The secret of success is the capacity to survive failure. Noel Coward said that, and it's something which could be applied to all areas of life, but with perhaps more resonance in the cut-throat, cut-and-thrust world of pop music. The pop star who was once famous and who now languishes in the no man's land of what-haveyou-been-up-to-for-the-past-15years is an all too familiar occurrence. Sitting before me is one such pop star, and an Irish one at that: an instantly recognisable face for a certain generation. You know his biggest hits, you recall his distinctive image, but the obvious question refuses to sulk off into a corner: what have you been up to for the past 15 years?

"The perception that if you're not on Top Of The Pops you're dead and buried is a good one for pop music, because TOTP is a catalyst or barometer for pop success," says Gilbert O'Sullivan. "As for the older generation, if you're not on variety shows then you're history again. The only bad thing about that perspective, is that if you are working it's frustrating when you come back from a European tour and some people wonder what you've been up to for the past 10 or 20 years. Whenever I'm asked if I'm still making records, I feel almost like an invalid. But I have no problem with it as a pop star. The basis of everything I do is down to the song. If I don't have the song I don't sing, and if I don't sing I don't perform."

Born in Waterford in 1946, Raymond O'Sullivan (the Gilbert moniker arrived as his pop career took off) and his family moved to Swindon when he was a child. Following a stint at Swindon Art College, O'Sullivan, interested in pop music from the 1950s skiffle era when he heard Johnny Duncan's Last Train to San Fer- nando; and, unusually for the time, an Irish person with no interest whatsoever in the likes of The Clancy Brothers and traditional music ("I hear the pipes and it's anathema to me.") signed first to CBS and then to Major Minor in the late 1960s. Lack of success as well as a conflict of interest between his creative leanings and the music industry spurred him onto writing a letter to pop impresario Gordon Mills.
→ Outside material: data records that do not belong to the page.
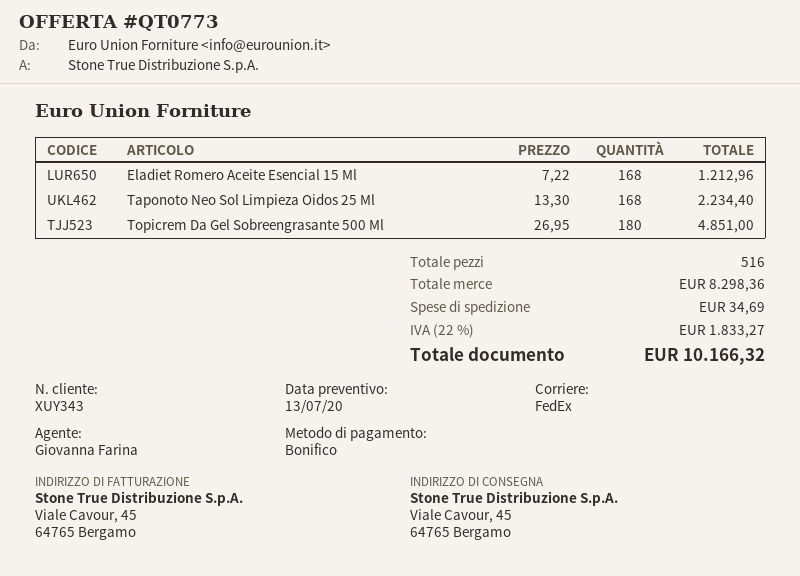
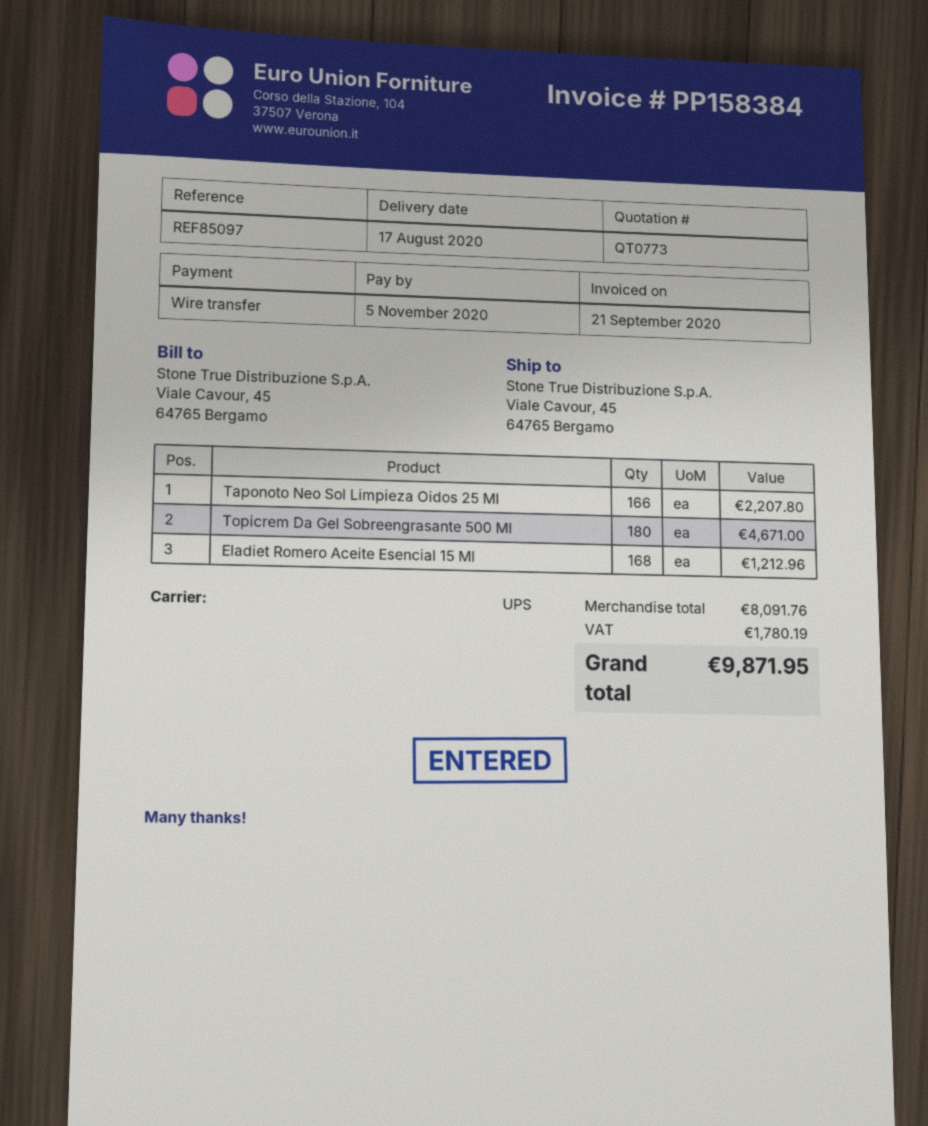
shipping method: FedEx -> UPS
Taponoto Neo Sol Limpieza Oidos 25 Ml: 168 for 2234.40 -> 166 for 2207.80
Topicrem Da Gel Sobreengrasante 500 Ml: 180 for 4851.00 -> 180 for 4671.00
subtotal: 8298.36 -> 8091.76
shipping: 34.69 -> none
tax: 1833.27 -> 1780.19
total: 10166.32 -> 9871.95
Mills, the then manager of UK macho pop Gods Tom Jones and Engelbert Humperdinck, loved the music O'Sullivan made but viewed his image (in essence a Bisto Kid; pudding basin haircut, flat cap, short trousers) with the sort of disdain perhaps typical of a person who managed Medallion Men.

"The image was mine," O'Sullivan says, eager to dispel the oft-cited notion that it was manufactured or spin-doctored by Mills the Mogul. "I loved Keaton and Chaplin and I used to go to see silent movies a lot. That's where I got the idea for the image. I was going to go on stage and not talk, but just look odd. Perhaps it was naive of me not to look beyond that, but it was totally different. It may not have been nice to look at, but it was distinctive. I felt I could look like that because I wrote the songs I did, that people would look at me and think I was an idiot, but then they'd hear the songs and change their mind. I liked that contradiction. But the record companies didn't get it. I didn't want to compromise. In retrospect I can obviously see where it hindered me.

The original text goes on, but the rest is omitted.